Het tweede hoofdstuk van het evangelie van Lucas is één van de beter bekende delen van het Tweede Verbond. Bij nader inzien zijn het echter vooral de eerste twintig verzen, waarin Lucas de geboorte van Jezus vertelt, die in het geheugen van de mensen zijn geprent (Lc. 2: 1-20). De laatste pasage van dit hoofdstuk (v.41-52) handelt over Jezus te midden van de rabbijnen in de tempel en geniet ook nog wat bekendheid. De tussenliggende verzen daarentegen zijn wat in de vergeethoek geraakt. De besnijdenis en de naamgeving van v. 21 komen zelden ter sprake. Het lange verhaal van Simeon en Hanna (v. 22-40) wordt in de liturgie pas voorgelezen bij de afsluiting van de kersttijd, op het feest feest van Maria Lichtmis. De aanbieding van Jezus aan de Heer en het gebeuren in de tepel krijgt men met andere woorden pas voorgeschoteld nadat op 6 januari Matteüs 2: 1-12 (de openbaring aan de wijzen uit het Oosten) aan de beurt is geko­men. Soms wordt de evangelielezing van Maria Lichtmis zelfs be­perkt tot de verzen 22-31. In dit laatste geval wordt er over Hanna, de profetes met geen woord ge­rept en staat de figuur van Simeon centraal. Toch spelen beiden een belangrijke rol in de theologie van Lucas. Het verhaal van Simeon en Hanna speelt zich af in de tempel, de centrale plaats van het heilsgebeuren. Lucas voert Jezus en zijn ouders van meetaf aan naar deze centrale plaats.

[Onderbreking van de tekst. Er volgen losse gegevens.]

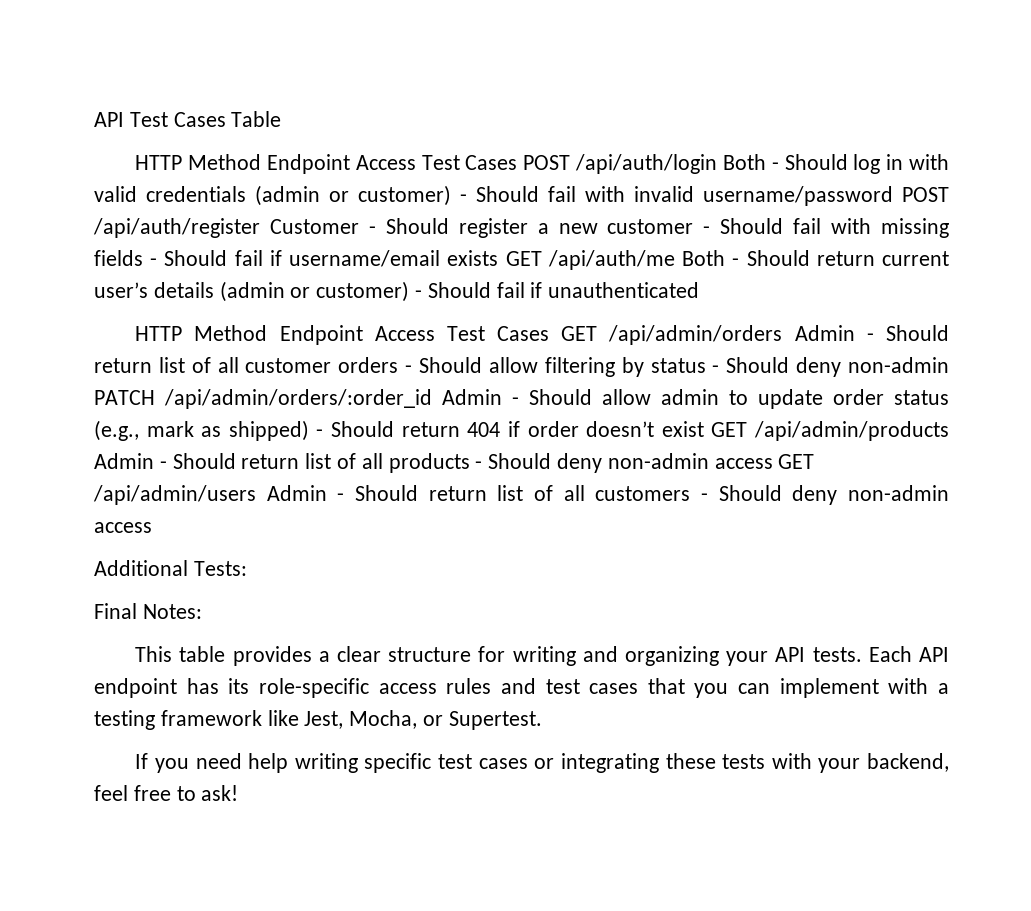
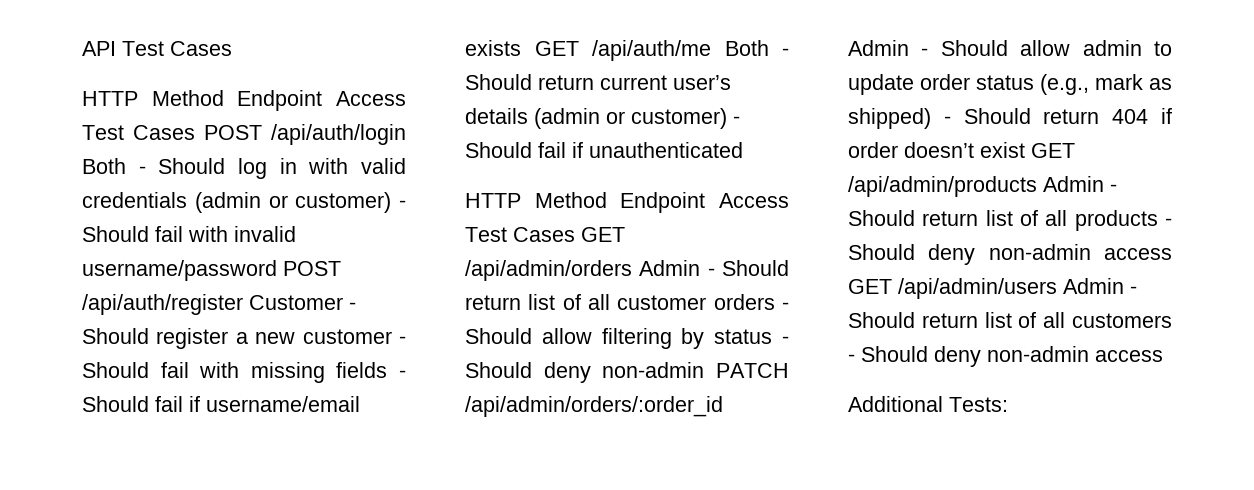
- API Test Cases Table
+ API Test Cases
- Final Notes:
- This table provides a clear structure for writing and organizing your API tests. Each API endpoint has its role-specific access rules and test cases that you can implement with a testing framework like Jest, Mocha, or Supertest.
- If you need help writing specific test cases or integrating these tests with your backend, feel free to ask!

Volgens de joodse wet moet een vrouw zich 33 dagen na de ge­boorte van een mannelijk kind laten reinigen in de tempel (Lev. 12: 1-8). Ongeveer op hetzelfde moment — één maand na de ge­boorte — moet de eerstgeborene aangeboden worden aan de Heer en losgekocht (Num. 18: 15; Ex. 13: 2-12). Lucas weeft deze twee momenten door elkaar. Zijn be­doeling is duidelijk. Of het nu om de reiniging van de vrouw of het loskopen van de eerstgeborene gaat, doet er niet toe. Het trio moet hoe dan ook in de tempel ge­plaatst worden. Dat is de plaats waar vervolgens Simeon en Hanna optreden. De ouders van Jezus worden eerst geconfron­teerd met Simeon, een rechtvaar­dig en vroom man. Hij wordt expli­ciet aan het woord gelaten. De gehele Simeon-scène neemt 11 ver­zen in beslag (v. 25-35).

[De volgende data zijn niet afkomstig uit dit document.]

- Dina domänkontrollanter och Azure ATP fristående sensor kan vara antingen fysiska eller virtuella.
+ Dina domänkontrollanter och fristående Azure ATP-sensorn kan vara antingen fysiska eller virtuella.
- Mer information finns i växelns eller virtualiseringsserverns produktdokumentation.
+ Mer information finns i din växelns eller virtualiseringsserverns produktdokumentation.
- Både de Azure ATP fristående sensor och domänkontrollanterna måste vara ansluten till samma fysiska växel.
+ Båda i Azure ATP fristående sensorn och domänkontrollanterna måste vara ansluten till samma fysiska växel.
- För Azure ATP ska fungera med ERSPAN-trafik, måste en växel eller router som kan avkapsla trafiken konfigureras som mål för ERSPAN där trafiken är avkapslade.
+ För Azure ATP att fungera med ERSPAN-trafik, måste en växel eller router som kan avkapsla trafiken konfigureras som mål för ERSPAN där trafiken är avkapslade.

In tweede instantie ontmoeten Jezus' ouders de profetes Hanna. Hanna komt niet aan het woord.

Voor deze scène werden maar 3 verzen gereserveerd. In deze ver­zen wordt bovendien over haar gepraat. Lucas vertelt over Hanna in de derde persoon. In het vol­gende stukje spreken wij over haar, en wat minder over hem. Misschien komt ze zo ook wat meer aan het woord.

 

Is ook weinig afgebeeld

Hanna is allereerst profetes. Met deze titel wordt ze in het verlengde van de oudtestamentische profe­tessen geplaatst. Haar voorgang­sters zijn Mirjam (Ex. 15: 20), Debora (Rech. 4: 4) en Chulda (2 Kon. 22: 14, par. 2 Kron. 3: 22) e.a. In tegenstelling tot Simeon wordt de afkomst van Hanna verder gespe-cifieerd: ze is de dochter van Penuel, uit de stam van Aser. Boven­dien is ze hoogbejaard en we­duwe. Blijkbaar kan volgens Lucas een profetenleven niet verenigd worden met een huwelijks- en ge­zinsleven, want ook in Hand. 21: 9 spreekt hij over vier ongehuwde dochters van Filippus, die profe­teerden, d.w.z. als profetessen leefden. Het leven van Hanna wordt vervolgens in een notedop beschreven. Na haar meisjesjaren was ze zeven jaar getrouwd ge­weest en daarna weduwe gewor­den. Weduwen hadden in die tijd geen grote bestaanszekerheid. Hun bron van inkomsten was immers overleden. De maatschap­pelijke positie die ze bekleedden was dus uiterst wankel. Niet zon­der reden werd op de bescherming en eerbied van wezen, wedu­wen en vreemdelingen voortdurend gehamerd. De weduwen waren veelal aangewezen op de gelden uit de tempel (Deut. 14: 29; 26: 12). Het is dan ook niet verwonderlijk dat Hanna in de buurt van de tempel te vinden is. Weduwen mochten dan wel tot de zwakke categorie behoren, ze stonden wel alom bekend om hun stevigheid in religieus leven. En ook Hanna diende God dag en nacht met vas­ten en bidden. De vroomheid van Hanna roept het beeld op van de vrome weduwe Judith, die op een sluwe en kordate manier Holofernes een kopje kleiner maakte en zo Israël redde van een nederlaag. Meer nog dan Judith wordt echter door deze verzen de oudtestamen­tische Hanna in herinnering ge­bracht (1 Sam. 1). De oude Hanna vinden we ook terug in de tempel, zij het dan om een zoon af te smeken. Zij staat aan het begin van een geschiedenis van konin­gen en profeten en brengt een lofzang op de Heer uit. Ook de nieuwtestamentische Hanna looft God en begint over Jezus te spreken tegen allen die de bevrijding van Jeruzalem verwachtten.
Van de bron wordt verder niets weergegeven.